Problem requirements:
Report every line below that carries the word "Zunda".

*** Opening Data to use ***

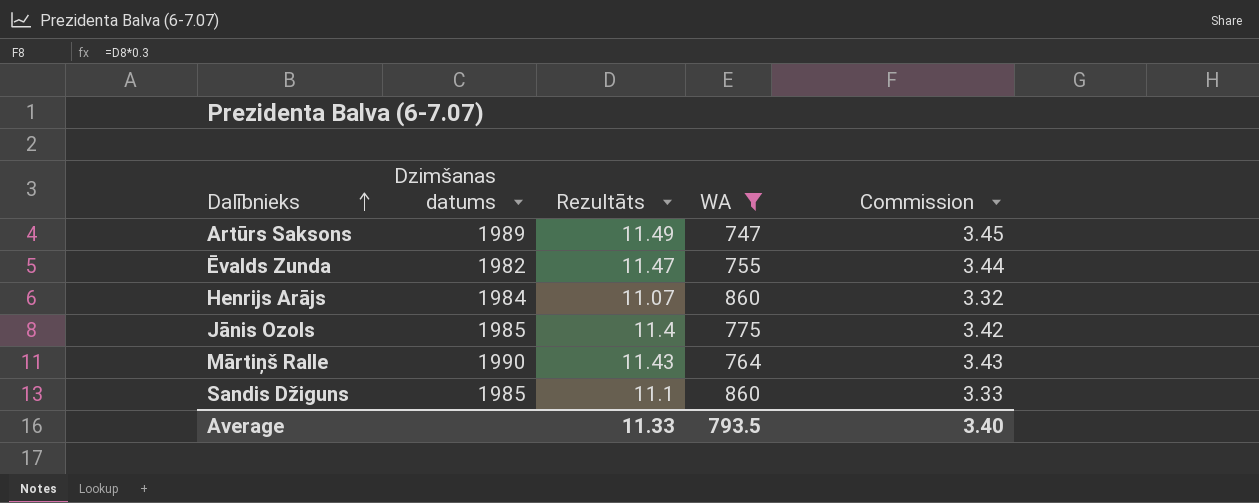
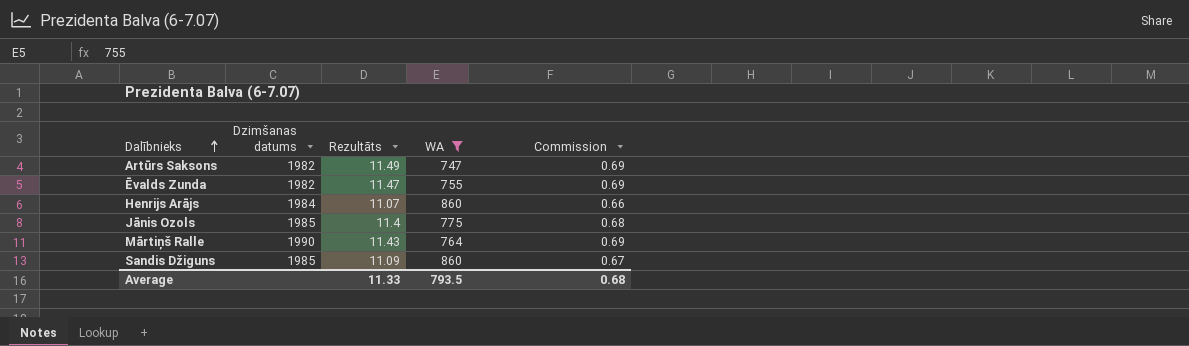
column Commission | formula: [Rezultāts] * 0.3 -> [Rezultāts] * 0.06
Artūrs Saksons | Dzimšanas datums: 1989 -> 1982
Sandis Džiguns | Rezultāts: 11.1 -> 11.09
Average | Commission: 3.40 -> 0.68

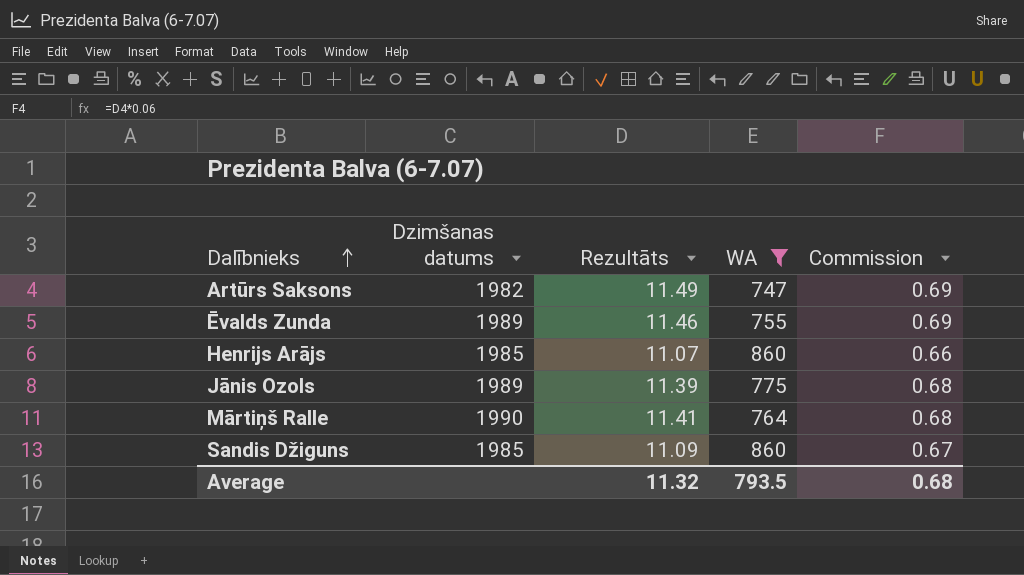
Ēvalds Zunda | Dzimšanas datums: 1982 -> 1989
Ēvalds Zunda | Rezultāts: 11.47 -> 11.46
Henrijs Arājs | Dzimšanas datums: 1984 -> 1985
Jānis Ozols | Dzimšanas datums: 1985 -> 1989
Jānis Ozols | Rezultāts: 11.4 -> 11.39
Mārtiņš Ralle | Rezultāts: 11.43 -> 11.41
Mārtiņš Ralle | Commission: 0.69 -> 0.68
Average | Rezultāts: 11.33 -> 11.32

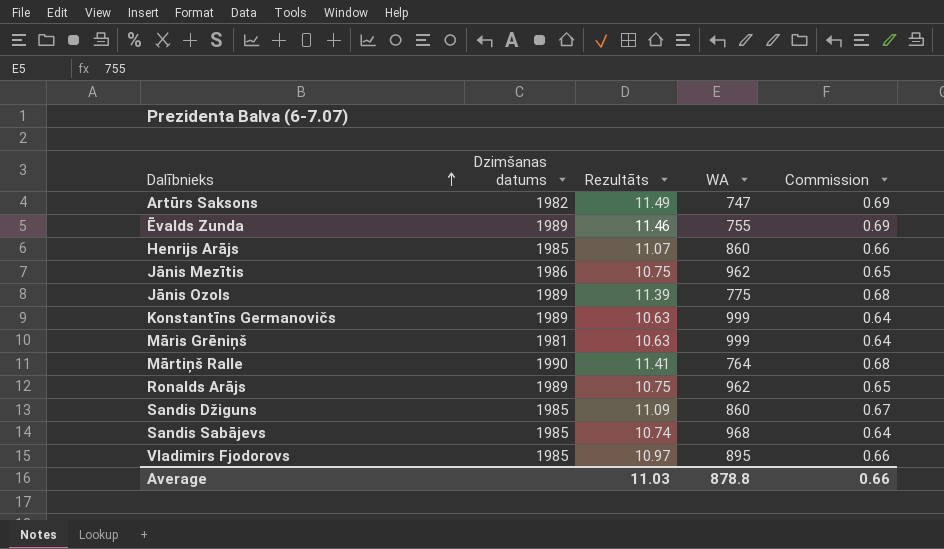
filter: WA <= 860 -> none
Average | Rezultāts: 11.32 -> 11.03
Average | WA: 793.5 -> 878.8
Average | Commission: 0.68 -> 0.66

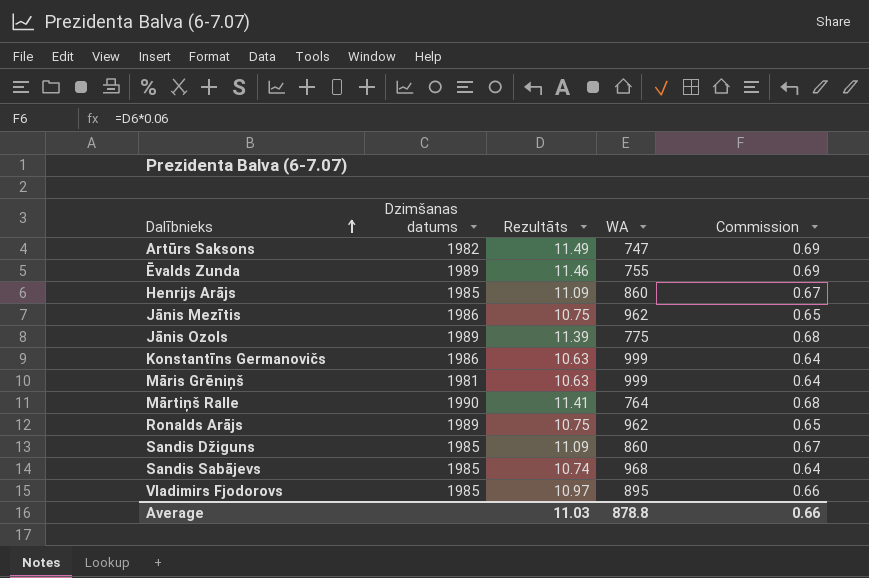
Henrijs Arājs | Rezultāts: 11.07 -> 11.09
Henrijs Arājs | Commission: 0.66 -> 0.67
Konstantīns Germanovičs | Dzimšanas datums: 1989 -> 1986

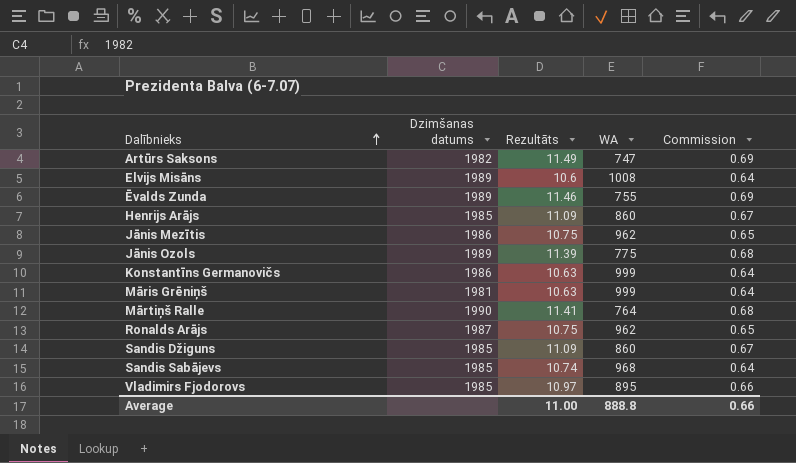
row Elvijs Misāns: none -> 1989 | 10.6 | 1008 | 0.64
Ronalds Arājs | Dzimšanas datums: 1989 -> 1987
Average | Rezultāts: 11.03 -> 11.00
Average | WA: 878.8 -> 888.8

*** Closing Data to use ***

Task response:
Ēvalds Zunda | Dzimšanas datums: 1982 -> 1989
Ēvalds Zunda | Rezultāts: 11.47 -> 11.46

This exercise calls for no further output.